[What you should do]
Exactly as written, print out each entry in the data, with no pictures.

[Exercise materials]
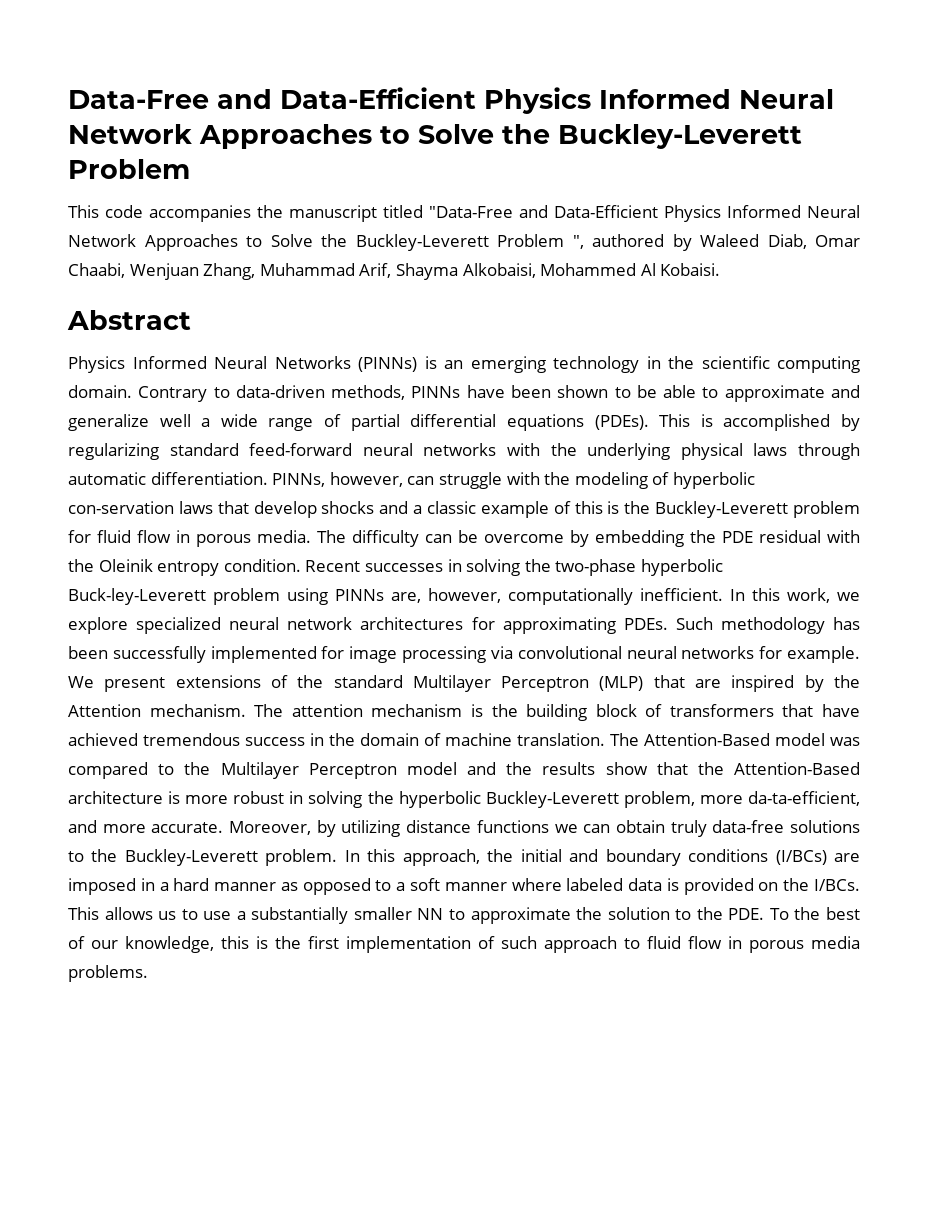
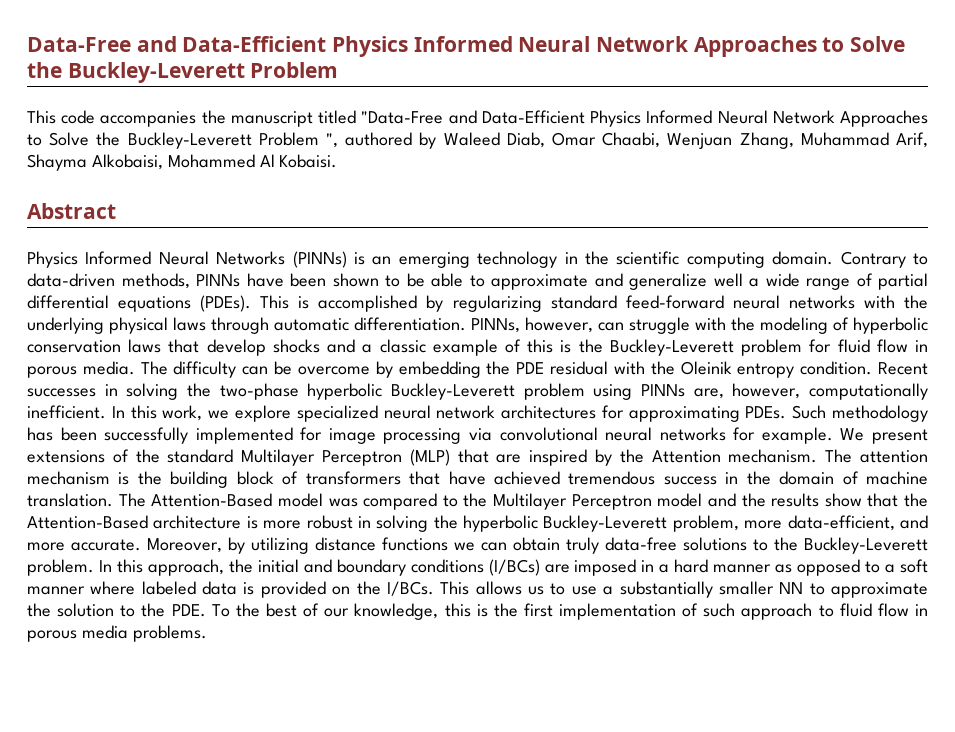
- PINNs, however, can struggle with the modeling of hyperbolic con-servation laws that develop shocks and a classic example of this is the Buckley-Leverett problem for fluid flow in porous media.
+ PINNs, however, can struggle with the modeling of hyperbolic conservation laws that develop shocks and a classic example of this is the Buckley-Leverett problem for fluid flow in porous media.
- Recent successes in solving the two-phase hyperbolic Buck-ley-Leverett problem using PINNs are, however, computationally inefficient.
+ Recent successes in solving the two-phase hyperbolic Buckley-Leverett problem using PINNs are, however, computationally inefficient.
- The Attention-Based model was compared to the Multilayer Perceptron model and the results show that the Attention-Based architecture is more robust in solving the hyperbolic Buckley-Leverett problem, more da-ta-efficient, and more accurate.
+ The Attention-Based model was compared to the Multilayer Perceptron model and the results show that the Attention-Based architecture is more robust in solving the hyperbolic Buckley-Leverett problem, more data-efficient, and more accurate.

[Expected answer]
- PINNs, however, can struggle with the modeling of hyperbolic con-servation laws that develop shocks and a classic example of this is the Buckley-Leverett problem for fluid flow in porous media.
+ PINNs, however, can struggle with the modeling of hyperbolic conservation laws that develop shocks and a classic example of this is the Buckley-Leverett problem for fluid flow in porous media.
- Recent successes in solving the two-phase hyperbolic Buck-ley-Leverett problem using PINNs are, however, computationally inefficient.
+ Recent successes in solving the two-phase hyperbolic Buckley-Leverett problem using PINNs are, however, computationally inefficient.
- The Attention-Based model was compared to the Multilayer Perceptron model and the results show that the Attention-Based architecture is more robust in solving the hyperbolic Buckley-Leverett problem, more da-ta-efficient, and more accurate.
+ The Attention-Based model was compared to the Multilayer Perceptron model and the results show that the Attention-Based architecture is more robust in solving the hyperbolic Buckley-Leverett problem, more data-efficient, and more accurate.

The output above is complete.